Un conjunto de investigaciones periodísticas y judiciales internacionales reveló nuevas irregularidades en el manejo de las reservas de oro del Banco Central de Venezuela (BCV), en medio de la prolongada crisis económica que atraviesa el país.
De acuerdo con los reportes difundidos este 16 de marzo de 2026, las reservas de oro venezolanas habrían disminuido de forma drástica en los últimos años, pasando de aproximadamente 366 toneladas en 2013 a cerca de 53 toneladas en la actualidad, pese a la actividad minera registrada en el Arco Minero del Orinoco.

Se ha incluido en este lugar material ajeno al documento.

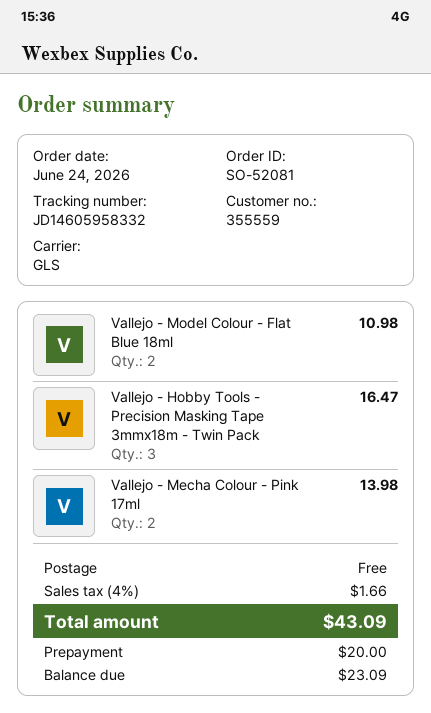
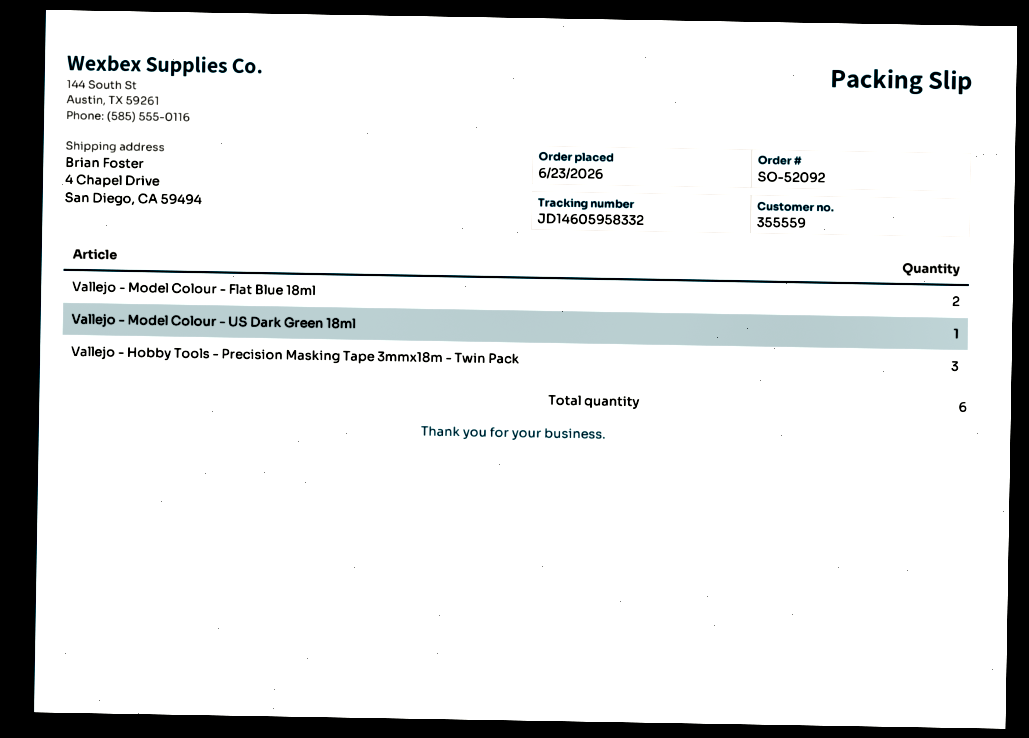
order number: SO-52081 -> SO-52092
order date: 2026-06-24 -> 2026-06-23
Vallejo - Mecha Colour - Pink 17ml: 2 -> none
Vallejo - Model Colour - US Dark Green 18ml: none -> 1

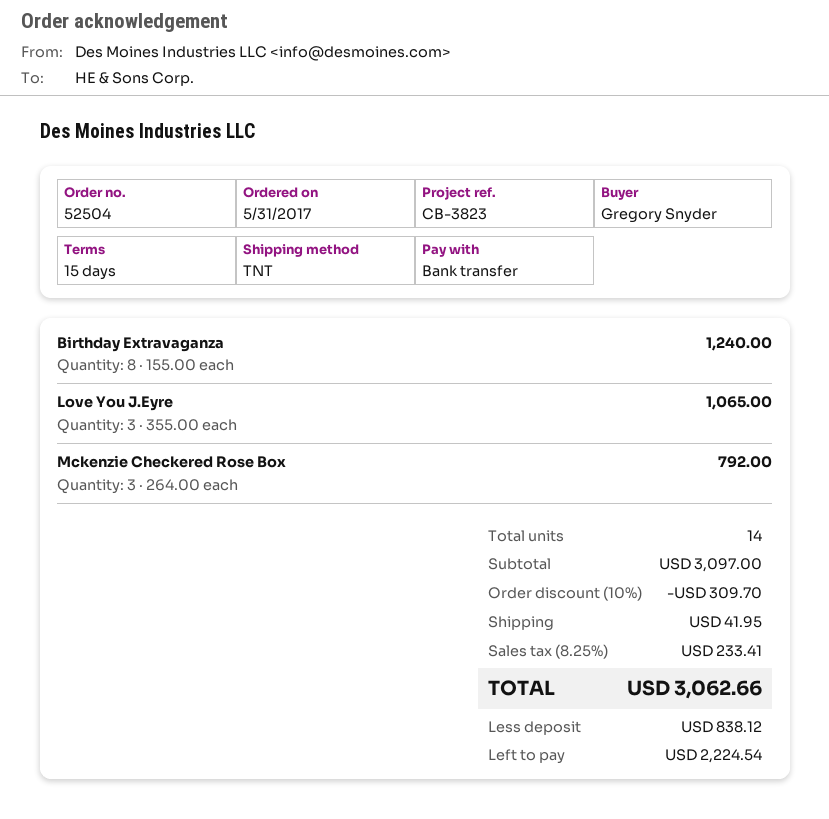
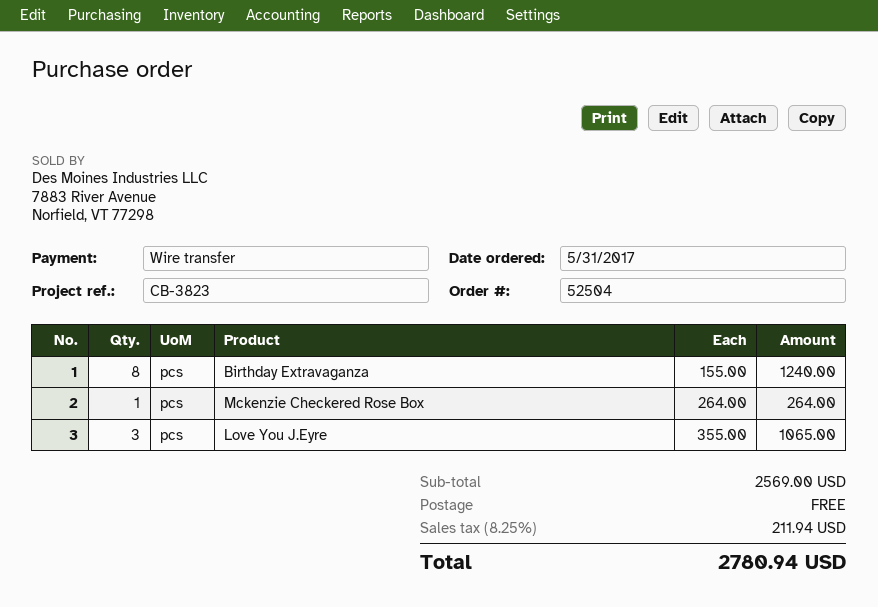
Mckenzie Checkered Rose Box: 3 x 264.00 = 792.00 -> 1 x 264.00 = 264.00
subtotal: 3097.00 -> 2569.00
discount: 10% = 309.70 -> none
shipping: 41.95 -> 0.00
tax: 8.25% = 233.41 -> 8.25% = 211.94
total: 3062.66 -> 2780.94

Las investigaciones señalan que parte del metal precioso fue exportado a países como Turquía, Irán, Rusia y Emiratos Árabes Unidos mediante operaciones comerciales que incluían intercambios por alimentos y combustible, en un contexto de sanciones internacionales y restricciones financieras.
Según los reportes, estas transacciones habrían sido canalizadas a través de empresas vinculadas a redes comerciales relacionadas con el empresario Alex Saab, señalado en diversas investigaciones como intermediario en operaciones del Estado venezolano. Algunas refinerías extranjeras procesaron el oro, aunque en varios casos no existen registros claros de su retorno al país.
Las revelaciones se producen en un escenario económico complejo para Venezuela, caracterizado por inflación elevada y dificultades estructurales para estabilizar la economía. Informes recientes indican que el país continúa enfrentando fuertes presiones inflacionarias y una reducción sostenida del poder adquisitivo de la población.